D’après d’autres révélations, les vainqueurs de l’Orient seraient les Russes. Gibbon, à propos d’expéditions tentées au onzième siècle par ce peuple contre Constantinople, n’a pas dédaigné de parler de cette croyance. « Le souvenir de ces flottes arctiques qui semblaient descendre du cercle polaire, laissa dans la cité impériale une profonde impression de terreur. Le vulgaire de tous les rangs assurait et croyait qu’une statue équestre qu’on voyait dans la place du Taurus, portait une inscription annonçant que les Russes, dans les derniers temps, deviendraient les maîtres de Constantinople. » (Cité par Dujardin dans L’Oracle)

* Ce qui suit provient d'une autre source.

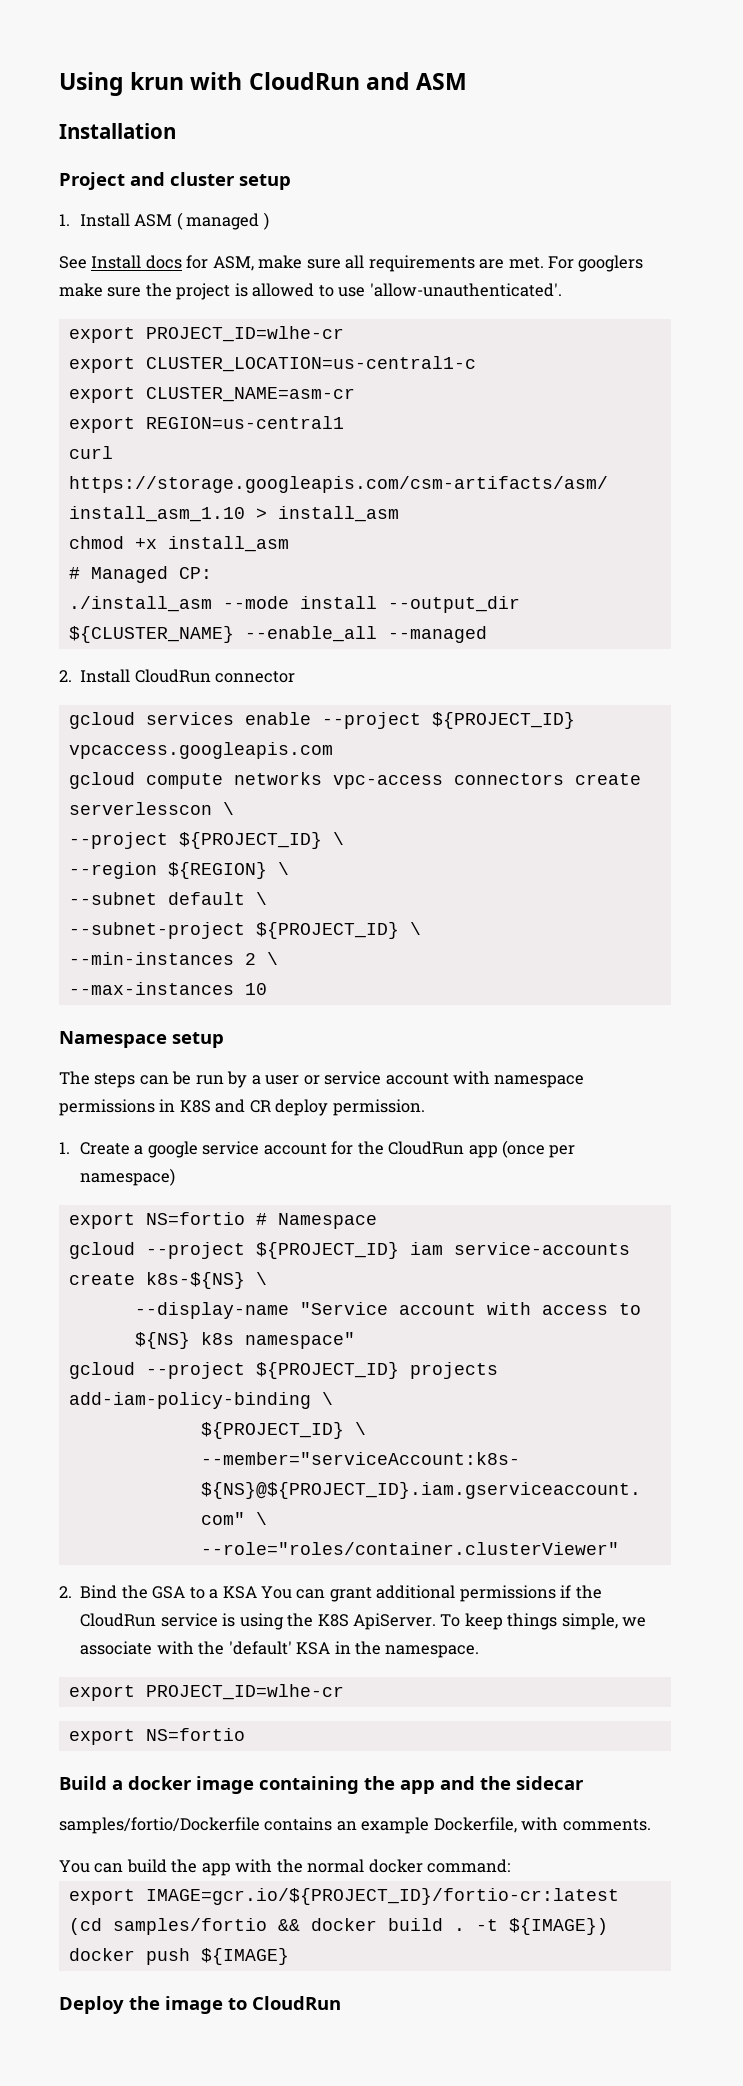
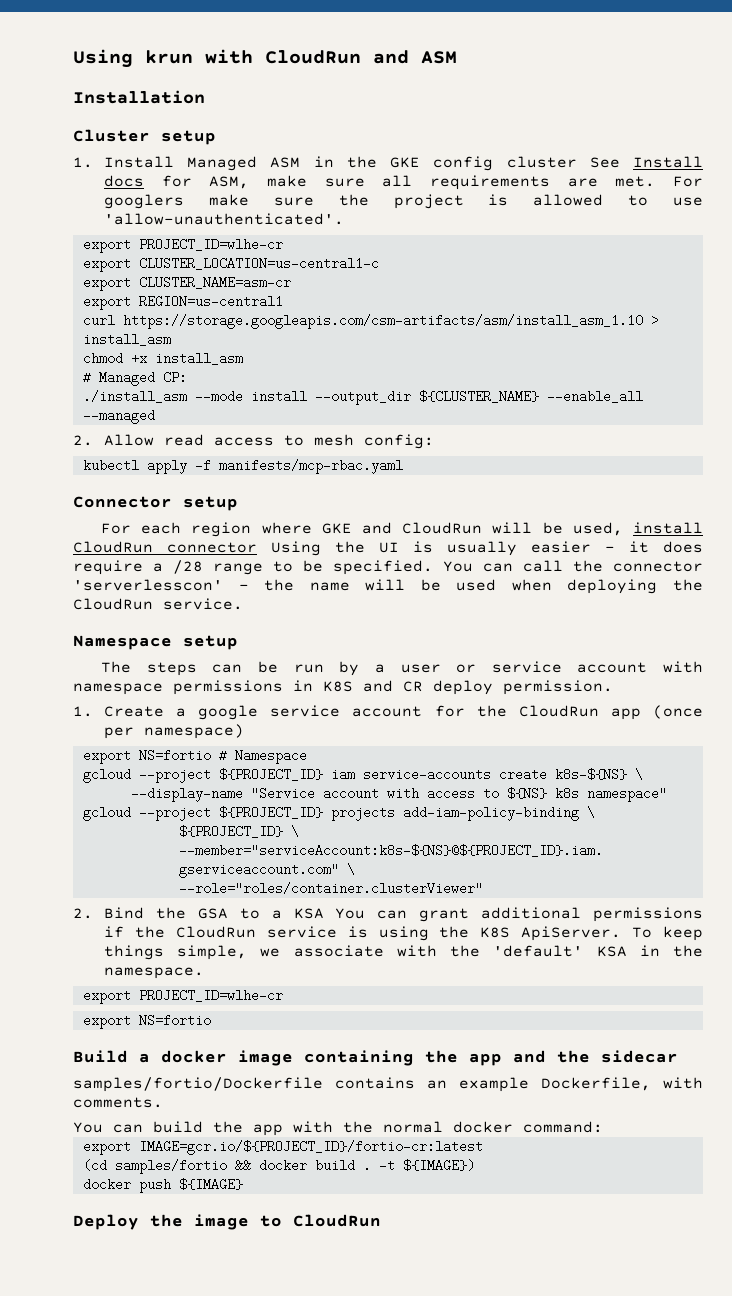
- Project and cluster setup
+ Cluster setup
- 1. Install ASM ( managed )
- See Install docs for ASM, make sure all requirements are met.
+ 1. Install Managed ASM in the GKE config cluster See Install docs for ASM, make sure all requirements are met.
- 2. Install CloudRun connector
- gcloud services enable --project ${PROJECT_ID} vpcaccess.googleapis.com
- gcloud compute networks vpc-access connectors create serverlesscon \
- --project ${PROJECT_ID} \
- --region ${REGION} \
- --subnet default \
- --subnet-project ${PROJECT_ID} \
- --min-instances 2 \
- --max-instances 10
+ 2. Allow read access to mesh config:
+ kubectl apply -f manifests/mcp-rbac.yaml
+ Connector setup
+ For each region where GKE and CloudRun will be used, install CloudRun connector Using the UI is usually easier - it does require a /28 range to be specified. You can call the connector 'serverlesscon' - the name will be used when deploying the CloudRun service.

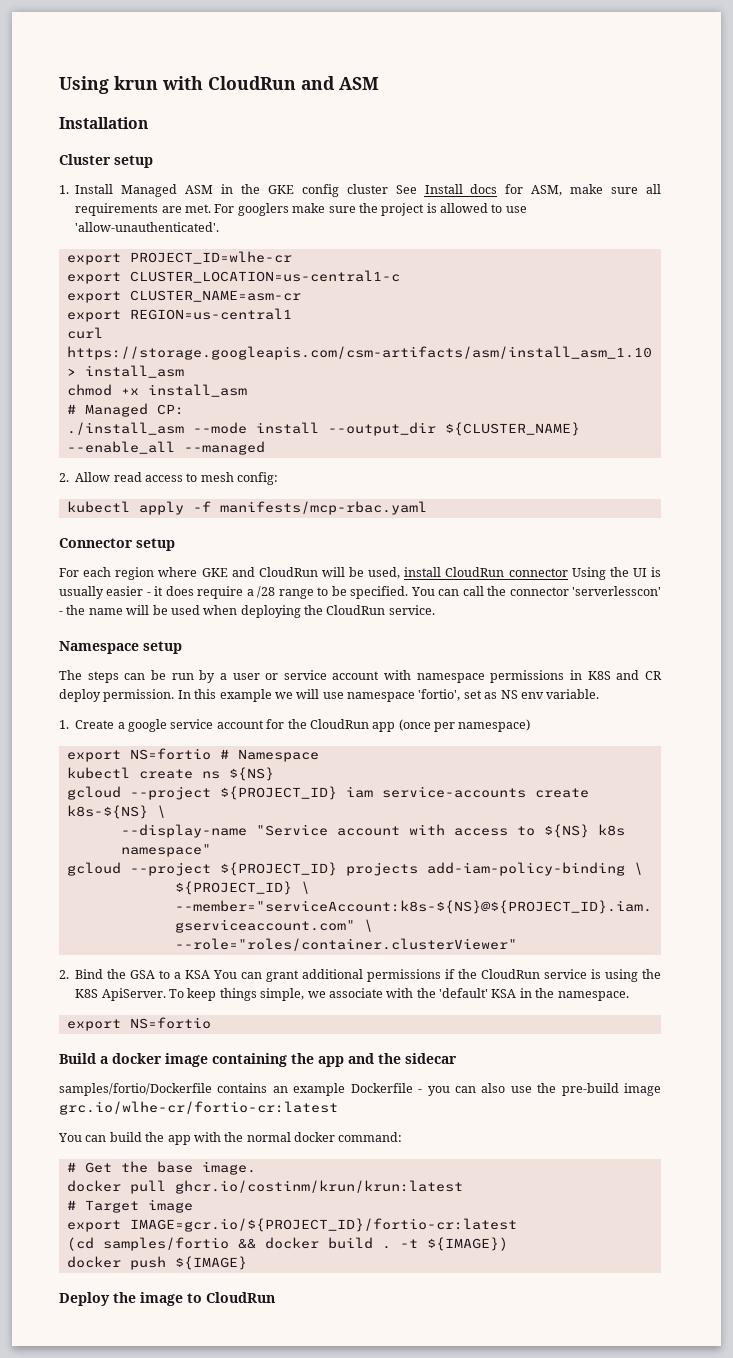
+ In this example we will use namespace 'fortio', set as NS env variable.
+ kubectl create ns ${NS}
  To keep things simple, we associate with the 'default' KSA in the namespace.
- export PROJECT_ID=wlhe-cr
- samples/fortio/Dockerfile contains an example Dockerfile, with comments.
+ samples/fortio/Dockerfile contains an example Dockerfile - you can also use the pre-build image grc.io/wlhe-cr/fortio-cr:latest
+ # Get the base image.
+ docker pull ghcr.io/costinm/krun/krun:latest
+ # Target image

Enfin la prédiction dont nous venons de nous occuper fut aussi, grâce à quelques altérations, appliquée à Charles-Quint. Celui-ci aspirait à la monarchie universelle et croyait qu’elle lui était promise par les prophéties. Il avait en elles une grande confiance et elles le décidèrent à entreprendre plus d’une guerre, nous révèle Pierre Massé dans De l’Imposture et tromperie des diables, devins, enchanteurs, sorciers, etc. (1579). Martin du Bellay a parlé de cette crédulité : « Ceste année (1536), dit-il dans ses mémoires, fut un grand et merveilleux cours de prophéties et prognosticions qui toutes promettoient à l’empereur heureux et grand succès et accroissement de fortune et quand plus il adioustoit de foy, de tant plus en faisoit l’on semer de nouvelles : et proprement sembloit à lire tout ce qui en espandoit çà et là, que le dit seigneur empereur fut en ce monde nay pour impérer et commander à Fortune. »
En France ces mêmes révélations produisirent une certaine terreur, non toutefois dans l’esprit de François Ier. Il se montra « constant à mespriser et contemner cette manière de superstitieuse et abusive prophétie. »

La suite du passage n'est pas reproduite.